Diagnosing deception did not fully explain how the Quakers had duped the colony, however. To do that, colonists had to tear off the Quakers’ “Mask of falsely pretended Friendship” and strip them naked in order to reveal the truth of their selfish motives. This call to unmask the Quakers was a metaphorical one, yet it held persuasive power because it posed a head-on challenge to their physical modes of spiritual expression and self-presentation.
Quakerism, as any Pennsylvanian knew, had an embodied quality that placed emphasis on corporeal forms of worship, including the controversial practice of quaking with the divine Light, which critics charged were staged to dazzle, enchant, and deceive onlookers (Tarter 145-151). Then there was the Quaker practice of plainness, which included the adoption of simple dress, speech, and manners. Among Quaker men, hats were especially important objects used to express this group aesthetic. Refusing to doff one’s hat to a superior was a hallmark of the Quaker commitment to denying false distinctions among men (Haulman 22; Kesselring 299-304; Smolenski).
Because Quaker critics disagreed and interpreted Quaker men’s refusal to engage in “hat honour” (Kesselring 302) as a sign of disrespect for others, Paxton apologists frequently used broad-brimmed hats as visual cues to distinguish Quakers from others in the colony. The verses accompanying the illustration, The German bleeds & bears ye Furs noted how the “Hibernian … kicks to fling his broad brim’d Master.” Yet in depicting this plain-dressed, broad brimmed man as the master who rides the back of the Scots-Irishman with a hatchet-carrying Indian and a blindfolded German yoked to his arm (with Benjamin Franklin again overseeing the action from the sidelines) the engraver also captured the suspicions many Pennsylvanians harbored of the Quakers; namely, that these “broad-brims” were really the oppressive “Lords” whose desire of profit from trade with the Indians left a trail of dead colonists and burning cabins in their wake. Plain speech and simple dress were nothing more than disguises that masked the Quakers’ true character and intent.
The Native Americans
While pamphlet war authors and illustrators targeted Scots-Irish Presbyterians and Quakers as the villains in the Paxton crisis, their take on Pennsylvania’s Native peoples varied depending on their position in this war.

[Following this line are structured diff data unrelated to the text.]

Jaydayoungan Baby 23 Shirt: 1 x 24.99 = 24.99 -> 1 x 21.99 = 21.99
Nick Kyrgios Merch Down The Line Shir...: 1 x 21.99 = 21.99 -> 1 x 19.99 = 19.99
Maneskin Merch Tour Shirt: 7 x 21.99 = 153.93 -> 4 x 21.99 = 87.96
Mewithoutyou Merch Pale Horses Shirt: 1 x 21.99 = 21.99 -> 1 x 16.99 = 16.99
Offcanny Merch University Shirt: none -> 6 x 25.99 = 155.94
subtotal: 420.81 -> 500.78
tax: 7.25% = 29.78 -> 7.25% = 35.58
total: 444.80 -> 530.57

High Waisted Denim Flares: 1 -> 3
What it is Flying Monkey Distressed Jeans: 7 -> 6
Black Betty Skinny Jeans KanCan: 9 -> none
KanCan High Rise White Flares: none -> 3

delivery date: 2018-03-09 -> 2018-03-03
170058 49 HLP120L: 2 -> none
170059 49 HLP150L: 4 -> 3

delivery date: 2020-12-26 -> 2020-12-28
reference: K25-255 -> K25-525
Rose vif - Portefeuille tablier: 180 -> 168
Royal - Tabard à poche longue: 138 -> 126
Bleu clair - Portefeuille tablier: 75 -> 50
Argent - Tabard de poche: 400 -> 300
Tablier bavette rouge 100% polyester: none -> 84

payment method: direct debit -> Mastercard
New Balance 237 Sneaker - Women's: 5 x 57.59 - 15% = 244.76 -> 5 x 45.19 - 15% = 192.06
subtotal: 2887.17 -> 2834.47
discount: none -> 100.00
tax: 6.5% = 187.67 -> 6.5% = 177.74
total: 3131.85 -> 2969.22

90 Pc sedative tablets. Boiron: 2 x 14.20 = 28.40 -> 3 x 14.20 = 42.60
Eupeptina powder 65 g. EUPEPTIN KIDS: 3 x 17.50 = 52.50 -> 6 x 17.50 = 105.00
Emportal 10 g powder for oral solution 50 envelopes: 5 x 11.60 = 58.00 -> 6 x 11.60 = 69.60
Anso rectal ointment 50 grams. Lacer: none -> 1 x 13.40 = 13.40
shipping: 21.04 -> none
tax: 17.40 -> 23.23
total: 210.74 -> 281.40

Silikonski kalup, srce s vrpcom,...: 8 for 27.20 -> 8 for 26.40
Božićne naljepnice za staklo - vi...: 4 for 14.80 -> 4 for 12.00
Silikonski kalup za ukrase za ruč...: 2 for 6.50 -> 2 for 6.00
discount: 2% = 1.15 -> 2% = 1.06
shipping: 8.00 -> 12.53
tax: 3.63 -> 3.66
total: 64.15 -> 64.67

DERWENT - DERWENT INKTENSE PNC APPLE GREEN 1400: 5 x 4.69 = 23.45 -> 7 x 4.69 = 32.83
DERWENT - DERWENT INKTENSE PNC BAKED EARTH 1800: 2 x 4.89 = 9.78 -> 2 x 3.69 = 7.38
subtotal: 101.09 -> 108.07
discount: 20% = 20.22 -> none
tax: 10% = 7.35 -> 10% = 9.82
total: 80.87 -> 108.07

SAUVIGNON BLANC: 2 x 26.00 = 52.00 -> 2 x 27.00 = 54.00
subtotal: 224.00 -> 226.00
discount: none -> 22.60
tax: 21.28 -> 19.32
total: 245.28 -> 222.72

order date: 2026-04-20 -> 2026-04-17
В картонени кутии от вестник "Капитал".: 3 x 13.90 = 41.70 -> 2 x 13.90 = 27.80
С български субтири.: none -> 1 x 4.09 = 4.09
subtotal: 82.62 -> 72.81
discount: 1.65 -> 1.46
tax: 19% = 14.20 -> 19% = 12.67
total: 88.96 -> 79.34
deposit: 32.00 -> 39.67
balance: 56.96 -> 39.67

Anti-Paxton writers focused their attention on the Conestogas, emphasizing their victimhood at the hands of the murderous Paxton men. The Conestogas, as Benjamin Franklin noted, were long known for “many Years” living “in Friendship with their White Neighbours” and “their peaceable inoffensive Behaviour.” More significant, he signaled their “poor, defenceless” status by “the Baskets, Brooms, and Bowls they manufactured” and sold to colonists. Their association with domestic tools, ones typically associated with women’s housekeeping and food preparation chores, feminized them, rendering these “trembling Lambs” even more sympathetic victims of the “savage Beasts of Prey,” the Paxton men (6). To make their case, Paxton apologists cast a wider net, drawing no distinction between the peaceful, Christian Indians and the colony’s Native American enemies, those who had “laid waste” to the frontier and practiced severe “Cruelties” on white captives.
Armed with the assumption that all Native peoples were inherently barbaric, they regarded the Conestogas with intense suspicion, and thus deployed the metaphorical looking glass to scrutinize these Natives’ actions and motives. What they found reflected back at them was deception. The Conestogas, charged Thomas Barton “have been Spies upon all our Actions” and “have treacherously held a Correspondence with our avowed Enemies—and have often lent a helping Hand to bring Ruin and Desolation upon the Province.”
This meant that the Conestogas were also artful wearers of disguises. “[T]o Day they are painted red, To-morrow blue, and the next Day they are any other Colour that they think will best prevent their being known,” wrote David James Dove. And once colonists removed their paint, wrote another, the true nature of these “Wolf-like” people was revealed; the Conestogas were not colony’s friends, but its enemies.
Benjamin Franklin
Paxton apologists, many of whom adamantly opposed his campaign to oust the Penn family proprietorship and replace it with royal government, seized upon the opportunity the Paxton crisis offered to critique of Franklin and his politics. Franklin, they argued, reveled in artifice. Rev. William Smith, the Anglican provost of the College of Philadelphia, charged that Franklin’s “real design … was not to elucidate, but the disguise and conceal the truth; which … according to his usual custom, he has very artfully, but not honestly, done.”
To reveal his trickery, engravers pulled back a curtain and depicted Franklin as the powerbroker on the sidelines who called the shots. In Benjamin Franklin and the Quakers, Franklin holds the colony’s money while inciting action by calling out “Fight Dog[,] Fight Bear[,] I am Content If I but get the Gover’t.” Likewise, in The German bleeds & bears ye Furs, Franklin steps from the left while holding a petition to remove the proprietors; four tethered figures approach him with the Quaker reaching out his hand to greet him. In the verses that accompany the print, Franklin is identified as “the help” who arrives to “hold down the Hibernian[’]s Head” so that all would not “tumble down.”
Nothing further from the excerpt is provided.